_Task description_
Pictures do not belong in the copy, so please give every entry below again exactly.

(Before-and-after change records)
####

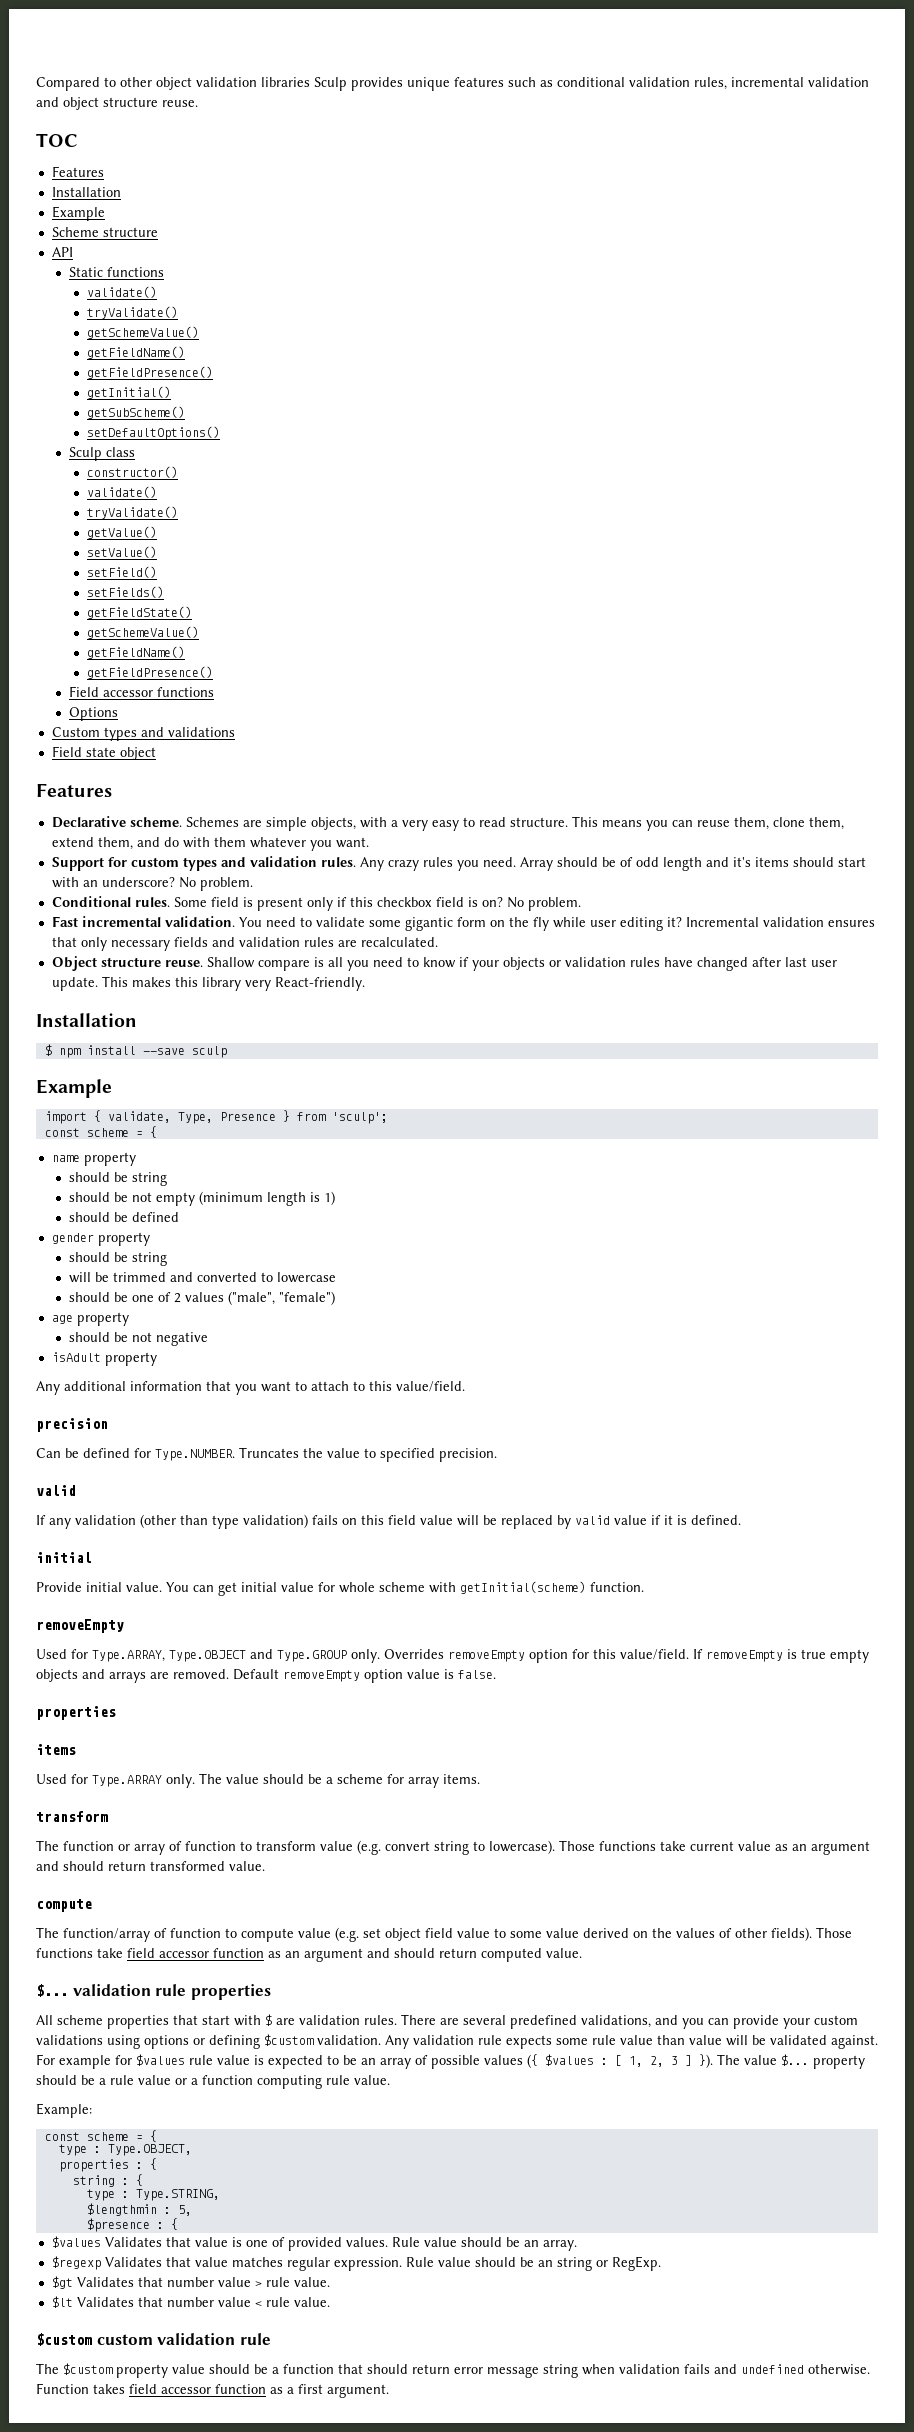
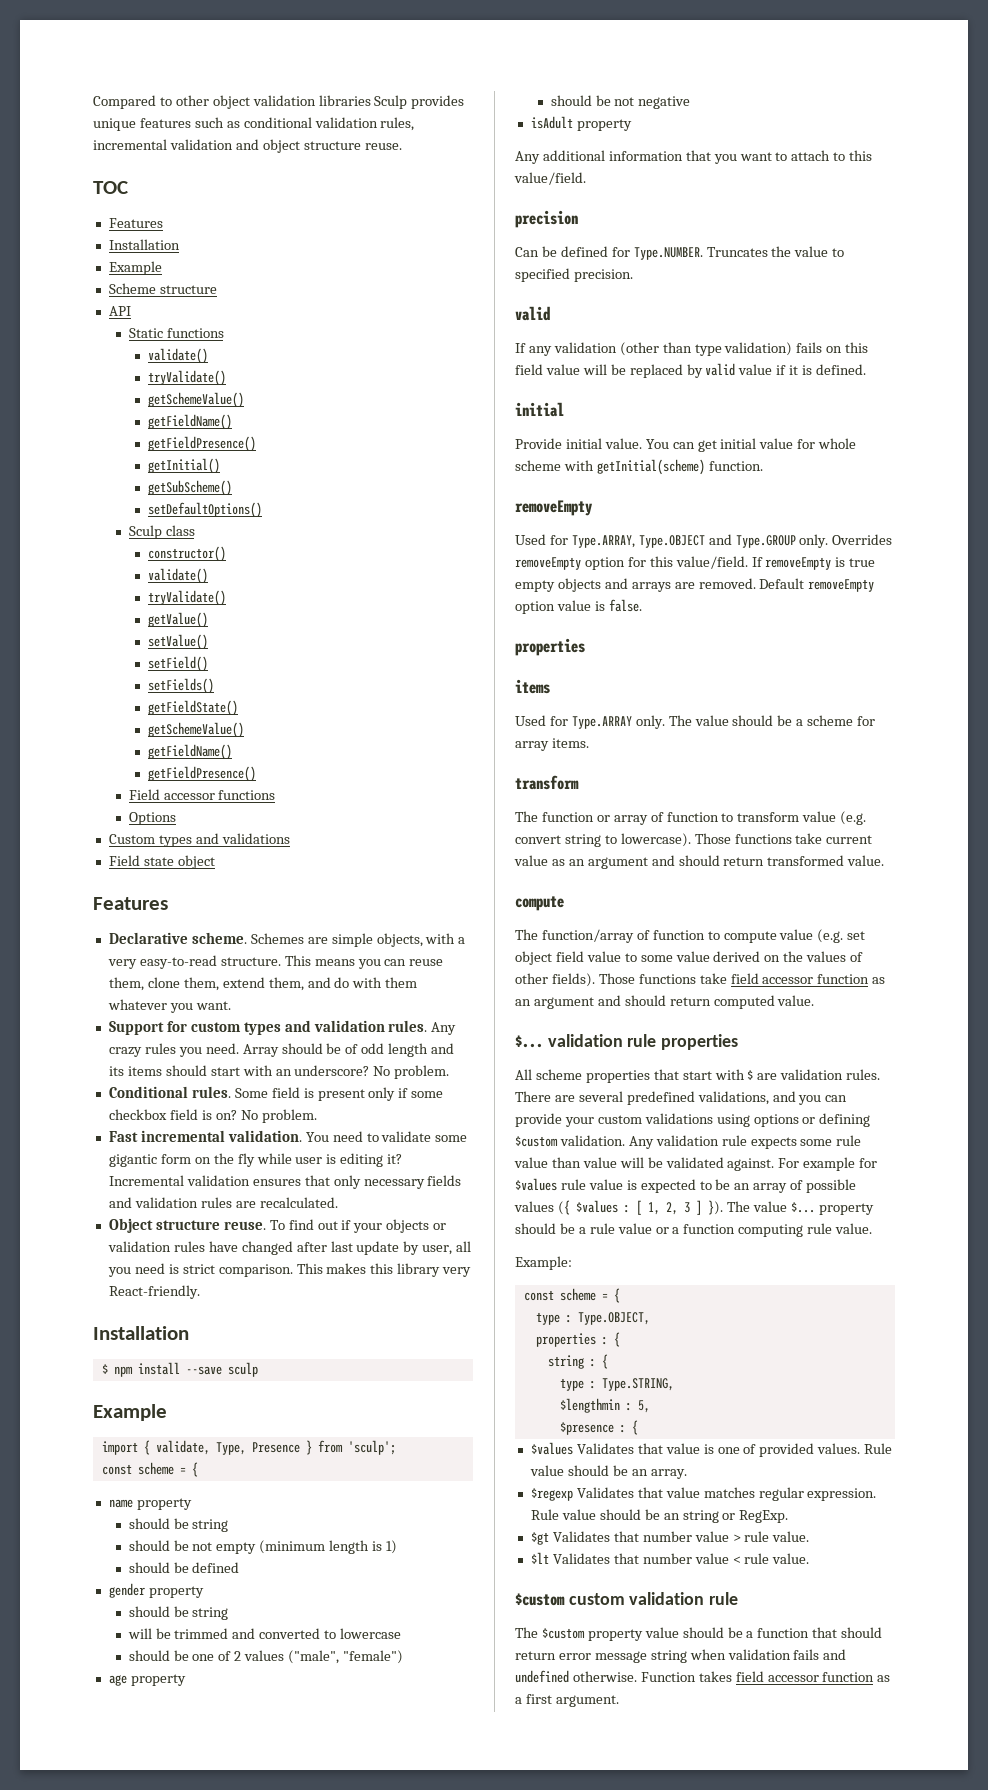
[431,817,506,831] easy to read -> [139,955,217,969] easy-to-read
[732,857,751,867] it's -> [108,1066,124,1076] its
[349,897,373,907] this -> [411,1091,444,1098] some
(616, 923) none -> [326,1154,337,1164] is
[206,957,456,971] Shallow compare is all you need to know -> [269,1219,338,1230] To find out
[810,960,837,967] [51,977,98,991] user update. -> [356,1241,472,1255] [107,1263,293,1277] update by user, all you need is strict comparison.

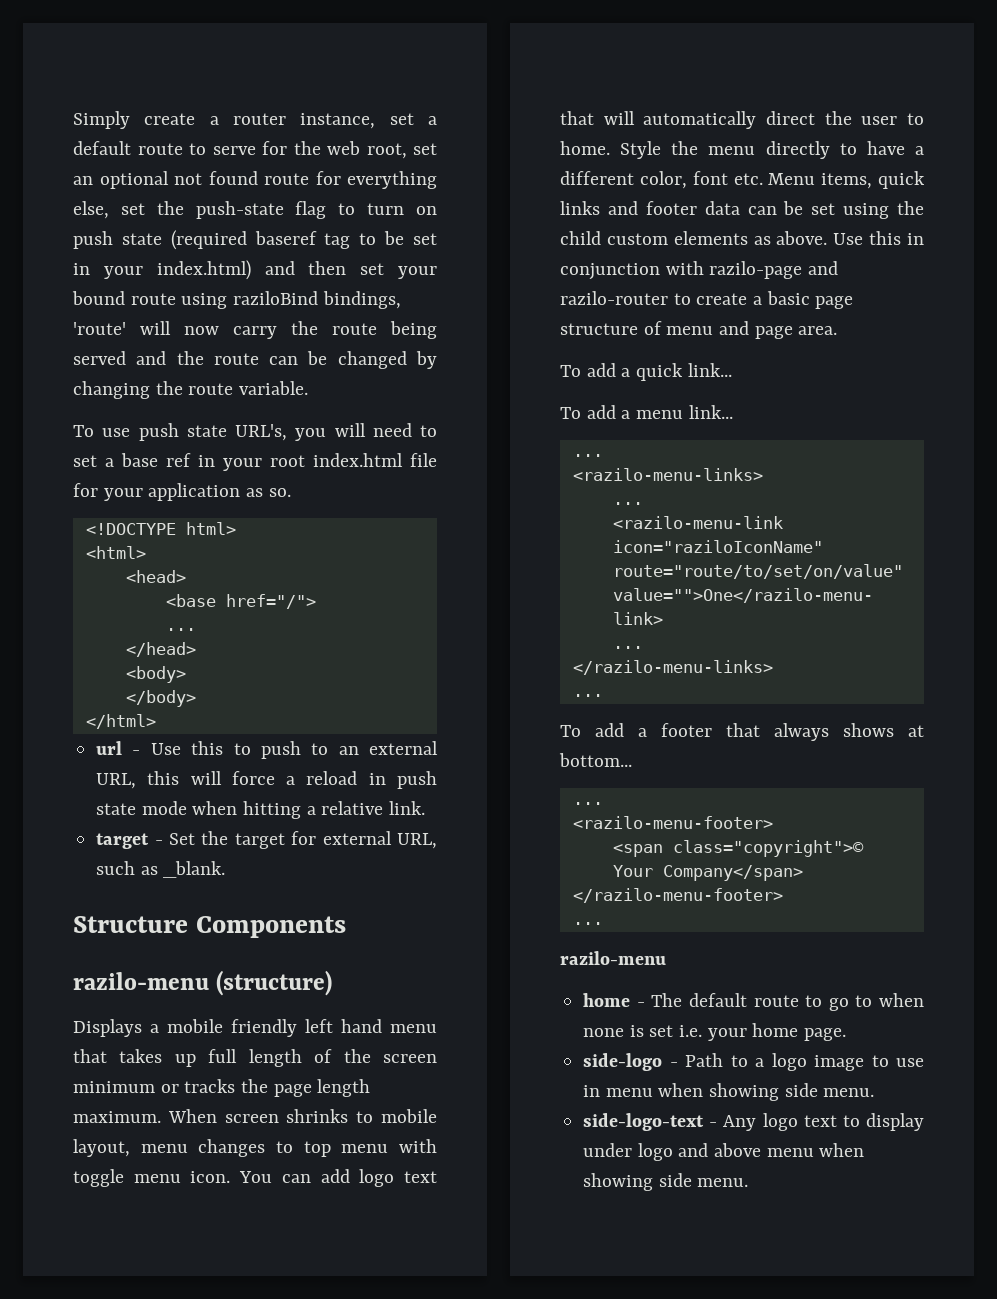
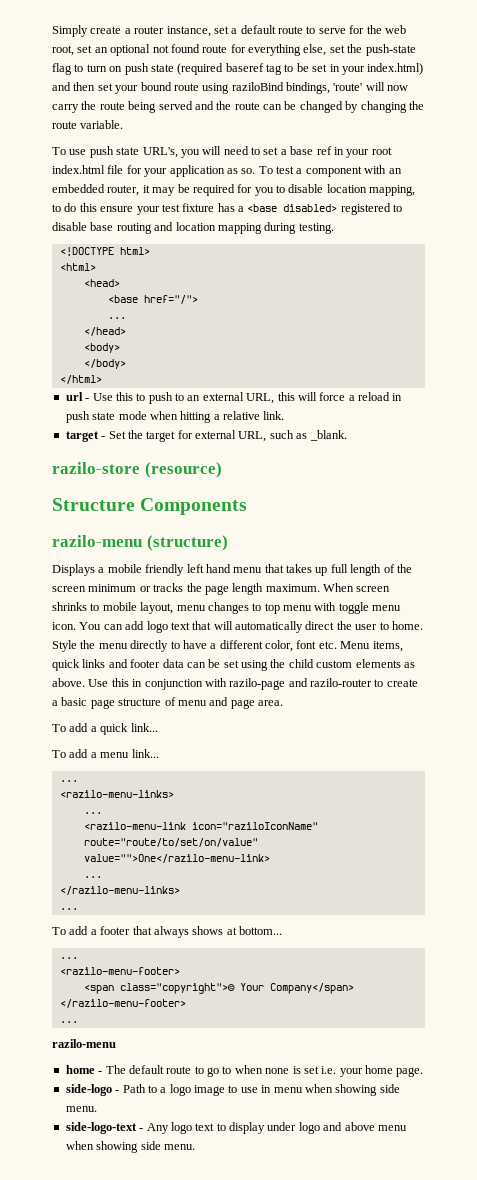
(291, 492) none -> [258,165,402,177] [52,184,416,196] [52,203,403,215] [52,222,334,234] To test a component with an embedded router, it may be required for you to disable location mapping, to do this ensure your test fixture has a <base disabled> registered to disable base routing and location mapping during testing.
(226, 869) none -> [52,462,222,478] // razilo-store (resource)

####

_Task solution_
[431,817,506,831] easy to read -> [139,955,217,969] easy-to-read
[732,857,751,867] it's -> [108,1066,124,1076] its
[349,897,373,907] this -> [411,1091,444,1098] some
(616, 923) none -> [326,1154,337,1164] is
[206,957,456,971] Shallow compare is all you need to know -> [269,1219,338,1230] To find out
[810,960,837,967] [51,977,98,991] user update. -> [356,1241,472,1255] [107,1263,293,1277] update by user, all you need is strict comparison.

(291, 492) none -> [258,165,402,177] [52,184,416,196] [52,203,403,215] [52,222,334,234] To test a component with an embedded router, it may be required for you to disable location mapping, to do this ensure your test fixture has a <base disabled> registered to disable base routing and location mapping during testing.
(226, 869) none -> [52,462,222,478] // razilo-store (resource)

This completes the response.